**Action item:**
Within the listing below, show every line that contains the word "chest".
(Records supplied Opens)
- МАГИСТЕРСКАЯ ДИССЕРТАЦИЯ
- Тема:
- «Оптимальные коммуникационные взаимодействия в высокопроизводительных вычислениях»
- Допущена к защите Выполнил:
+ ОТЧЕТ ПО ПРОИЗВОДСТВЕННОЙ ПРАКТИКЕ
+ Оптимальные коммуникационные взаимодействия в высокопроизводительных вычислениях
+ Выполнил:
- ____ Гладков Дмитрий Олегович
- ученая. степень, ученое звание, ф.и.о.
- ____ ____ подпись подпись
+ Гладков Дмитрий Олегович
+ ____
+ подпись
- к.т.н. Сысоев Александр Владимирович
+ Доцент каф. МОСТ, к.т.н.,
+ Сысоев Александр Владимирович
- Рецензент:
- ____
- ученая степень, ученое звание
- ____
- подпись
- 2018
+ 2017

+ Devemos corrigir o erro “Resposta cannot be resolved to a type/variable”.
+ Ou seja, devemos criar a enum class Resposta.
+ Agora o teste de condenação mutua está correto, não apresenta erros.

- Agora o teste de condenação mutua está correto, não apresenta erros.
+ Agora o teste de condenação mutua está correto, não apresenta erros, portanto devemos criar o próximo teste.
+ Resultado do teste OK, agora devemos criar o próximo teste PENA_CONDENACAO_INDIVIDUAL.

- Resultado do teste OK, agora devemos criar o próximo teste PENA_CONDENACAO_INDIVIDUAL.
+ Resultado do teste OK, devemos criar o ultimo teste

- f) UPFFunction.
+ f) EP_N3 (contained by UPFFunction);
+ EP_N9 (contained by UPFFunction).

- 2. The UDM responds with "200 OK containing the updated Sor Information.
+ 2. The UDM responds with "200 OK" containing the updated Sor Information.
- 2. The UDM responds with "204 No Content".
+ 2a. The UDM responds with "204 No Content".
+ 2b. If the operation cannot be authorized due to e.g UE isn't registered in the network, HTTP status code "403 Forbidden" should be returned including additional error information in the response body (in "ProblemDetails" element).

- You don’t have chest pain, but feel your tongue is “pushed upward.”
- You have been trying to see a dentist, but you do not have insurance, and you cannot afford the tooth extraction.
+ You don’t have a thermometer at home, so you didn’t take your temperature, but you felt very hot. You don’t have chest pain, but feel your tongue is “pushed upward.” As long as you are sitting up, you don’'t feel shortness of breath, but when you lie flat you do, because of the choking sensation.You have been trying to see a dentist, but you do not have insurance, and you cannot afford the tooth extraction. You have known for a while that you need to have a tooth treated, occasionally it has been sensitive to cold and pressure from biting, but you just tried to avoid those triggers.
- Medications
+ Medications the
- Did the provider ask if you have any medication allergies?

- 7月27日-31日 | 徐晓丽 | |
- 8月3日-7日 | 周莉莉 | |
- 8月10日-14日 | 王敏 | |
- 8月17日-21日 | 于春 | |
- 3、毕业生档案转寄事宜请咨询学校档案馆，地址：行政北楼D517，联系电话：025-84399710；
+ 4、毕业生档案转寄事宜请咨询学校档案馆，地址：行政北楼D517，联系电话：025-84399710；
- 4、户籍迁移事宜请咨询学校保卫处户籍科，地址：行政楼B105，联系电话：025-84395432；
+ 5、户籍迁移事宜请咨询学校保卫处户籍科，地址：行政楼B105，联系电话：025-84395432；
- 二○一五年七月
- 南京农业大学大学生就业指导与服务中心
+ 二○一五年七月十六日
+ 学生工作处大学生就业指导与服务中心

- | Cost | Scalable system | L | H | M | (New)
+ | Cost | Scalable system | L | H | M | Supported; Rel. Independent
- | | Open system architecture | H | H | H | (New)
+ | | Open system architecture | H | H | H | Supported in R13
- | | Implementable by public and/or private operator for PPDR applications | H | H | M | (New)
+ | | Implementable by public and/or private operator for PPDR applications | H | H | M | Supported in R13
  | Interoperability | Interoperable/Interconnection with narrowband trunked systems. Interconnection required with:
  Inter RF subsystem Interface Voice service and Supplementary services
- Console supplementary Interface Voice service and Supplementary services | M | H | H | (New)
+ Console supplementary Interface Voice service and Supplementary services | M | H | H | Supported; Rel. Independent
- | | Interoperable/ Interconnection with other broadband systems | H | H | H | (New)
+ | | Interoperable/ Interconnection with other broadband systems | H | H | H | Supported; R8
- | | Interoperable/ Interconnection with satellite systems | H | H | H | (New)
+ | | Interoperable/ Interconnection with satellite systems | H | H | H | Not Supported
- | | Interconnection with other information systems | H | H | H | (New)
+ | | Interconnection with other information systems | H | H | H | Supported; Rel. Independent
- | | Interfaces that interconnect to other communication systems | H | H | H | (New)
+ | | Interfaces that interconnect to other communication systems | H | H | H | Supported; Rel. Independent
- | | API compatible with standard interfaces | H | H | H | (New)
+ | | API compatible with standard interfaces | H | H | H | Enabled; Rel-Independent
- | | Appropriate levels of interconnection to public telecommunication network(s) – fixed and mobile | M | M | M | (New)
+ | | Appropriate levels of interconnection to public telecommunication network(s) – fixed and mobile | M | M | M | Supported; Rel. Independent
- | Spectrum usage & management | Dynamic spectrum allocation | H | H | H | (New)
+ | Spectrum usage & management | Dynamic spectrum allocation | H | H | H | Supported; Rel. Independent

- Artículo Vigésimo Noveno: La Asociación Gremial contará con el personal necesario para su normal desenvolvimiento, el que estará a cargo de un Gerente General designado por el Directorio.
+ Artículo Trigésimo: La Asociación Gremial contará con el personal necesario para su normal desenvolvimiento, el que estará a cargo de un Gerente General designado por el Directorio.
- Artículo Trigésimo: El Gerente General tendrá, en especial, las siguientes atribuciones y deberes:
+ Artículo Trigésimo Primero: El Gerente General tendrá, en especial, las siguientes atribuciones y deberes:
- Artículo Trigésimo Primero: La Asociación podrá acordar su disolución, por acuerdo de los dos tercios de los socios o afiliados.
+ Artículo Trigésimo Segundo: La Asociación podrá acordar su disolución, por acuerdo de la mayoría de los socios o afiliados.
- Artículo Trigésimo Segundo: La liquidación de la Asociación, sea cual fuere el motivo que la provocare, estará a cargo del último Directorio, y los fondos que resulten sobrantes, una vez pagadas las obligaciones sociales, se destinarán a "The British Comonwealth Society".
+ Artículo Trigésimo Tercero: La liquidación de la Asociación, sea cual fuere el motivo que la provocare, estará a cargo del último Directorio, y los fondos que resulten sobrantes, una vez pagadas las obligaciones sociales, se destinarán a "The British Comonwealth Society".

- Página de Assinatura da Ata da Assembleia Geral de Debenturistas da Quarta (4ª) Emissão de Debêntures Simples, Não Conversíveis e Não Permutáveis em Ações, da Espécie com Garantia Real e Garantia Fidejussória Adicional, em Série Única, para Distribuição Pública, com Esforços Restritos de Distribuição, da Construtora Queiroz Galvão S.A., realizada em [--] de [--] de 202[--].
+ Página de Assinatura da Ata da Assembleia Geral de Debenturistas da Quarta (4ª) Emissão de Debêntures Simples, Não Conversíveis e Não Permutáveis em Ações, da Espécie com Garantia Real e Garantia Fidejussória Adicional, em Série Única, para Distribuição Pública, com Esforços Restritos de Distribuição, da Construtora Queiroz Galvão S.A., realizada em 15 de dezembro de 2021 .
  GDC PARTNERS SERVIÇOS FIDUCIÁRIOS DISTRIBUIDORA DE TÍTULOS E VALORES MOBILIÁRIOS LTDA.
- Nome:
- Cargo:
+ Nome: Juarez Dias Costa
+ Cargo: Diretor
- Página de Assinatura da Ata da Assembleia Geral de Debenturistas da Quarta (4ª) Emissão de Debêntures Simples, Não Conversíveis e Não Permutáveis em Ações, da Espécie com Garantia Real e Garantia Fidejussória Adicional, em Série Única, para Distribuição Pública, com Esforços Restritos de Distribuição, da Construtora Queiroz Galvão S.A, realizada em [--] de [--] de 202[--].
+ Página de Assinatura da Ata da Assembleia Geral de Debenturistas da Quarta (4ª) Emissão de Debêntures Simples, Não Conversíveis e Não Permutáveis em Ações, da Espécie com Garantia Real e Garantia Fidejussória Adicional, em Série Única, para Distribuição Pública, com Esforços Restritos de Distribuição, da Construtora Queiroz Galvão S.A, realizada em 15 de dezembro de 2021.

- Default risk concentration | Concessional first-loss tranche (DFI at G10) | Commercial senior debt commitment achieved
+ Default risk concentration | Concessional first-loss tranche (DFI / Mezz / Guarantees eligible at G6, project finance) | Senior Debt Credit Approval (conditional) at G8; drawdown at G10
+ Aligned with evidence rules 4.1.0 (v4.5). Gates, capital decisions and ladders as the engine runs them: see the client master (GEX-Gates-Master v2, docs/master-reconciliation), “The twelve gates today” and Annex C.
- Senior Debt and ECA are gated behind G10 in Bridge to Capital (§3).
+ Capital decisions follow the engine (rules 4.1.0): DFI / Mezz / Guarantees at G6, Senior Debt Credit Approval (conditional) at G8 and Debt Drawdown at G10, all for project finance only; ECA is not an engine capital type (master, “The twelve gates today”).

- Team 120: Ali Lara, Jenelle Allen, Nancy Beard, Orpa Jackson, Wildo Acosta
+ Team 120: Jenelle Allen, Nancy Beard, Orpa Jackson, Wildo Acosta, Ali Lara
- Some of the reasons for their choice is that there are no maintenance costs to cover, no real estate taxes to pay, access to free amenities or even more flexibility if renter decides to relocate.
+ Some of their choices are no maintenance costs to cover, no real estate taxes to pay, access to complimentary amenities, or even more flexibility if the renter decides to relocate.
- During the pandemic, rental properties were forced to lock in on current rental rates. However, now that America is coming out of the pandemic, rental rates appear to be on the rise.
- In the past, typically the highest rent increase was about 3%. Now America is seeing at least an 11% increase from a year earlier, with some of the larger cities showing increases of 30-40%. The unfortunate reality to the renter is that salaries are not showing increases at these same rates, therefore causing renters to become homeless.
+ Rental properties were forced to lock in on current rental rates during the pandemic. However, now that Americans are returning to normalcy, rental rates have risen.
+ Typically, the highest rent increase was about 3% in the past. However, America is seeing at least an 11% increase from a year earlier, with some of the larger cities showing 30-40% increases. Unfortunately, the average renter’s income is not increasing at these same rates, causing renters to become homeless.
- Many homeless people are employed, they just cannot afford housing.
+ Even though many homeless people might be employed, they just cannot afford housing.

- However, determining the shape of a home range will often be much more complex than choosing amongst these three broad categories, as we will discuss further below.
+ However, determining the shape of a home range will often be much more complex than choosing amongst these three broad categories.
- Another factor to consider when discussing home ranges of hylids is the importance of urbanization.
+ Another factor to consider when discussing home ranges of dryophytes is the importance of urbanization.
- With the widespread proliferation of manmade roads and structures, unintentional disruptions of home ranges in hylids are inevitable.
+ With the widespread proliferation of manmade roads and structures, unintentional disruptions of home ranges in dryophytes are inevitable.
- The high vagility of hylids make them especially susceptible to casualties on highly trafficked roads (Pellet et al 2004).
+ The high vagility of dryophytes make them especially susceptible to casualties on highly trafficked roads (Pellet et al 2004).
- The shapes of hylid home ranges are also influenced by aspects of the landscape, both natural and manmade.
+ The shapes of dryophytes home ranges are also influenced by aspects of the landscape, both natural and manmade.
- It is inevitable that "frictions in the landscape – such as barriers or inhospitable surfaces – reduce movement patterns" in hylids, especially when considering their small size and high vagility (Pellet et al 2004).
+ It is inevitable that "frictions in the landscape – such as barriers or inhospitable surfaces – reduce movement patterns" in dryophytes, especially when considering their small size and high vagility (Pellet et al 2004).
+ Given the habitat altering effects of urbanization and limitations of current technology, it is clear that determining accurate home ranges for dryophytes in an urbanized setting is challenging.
(Records supplied Closes)
**Written answer:**
- You don’t have chest pain, but feel your tongue is “pushed upward.”
+ You don’t have a thermometer at home, so you didn’t take your temperature, but you felt very hot. You don’t have chest pain, but feel your tongue is “pushed upward.” As long as you are sitting up, you don’'t feel shortness of breath, but when you lie flat you do, because of the choking sensation.You have been trying to see a dentist, but you do not have insurance, and you cannot afford the tooth extraction. You have known for a while that you need to have a tooth treated, occasionally it has been sensitive to cold and pressure from biting, but you just tried to avoid those triggers.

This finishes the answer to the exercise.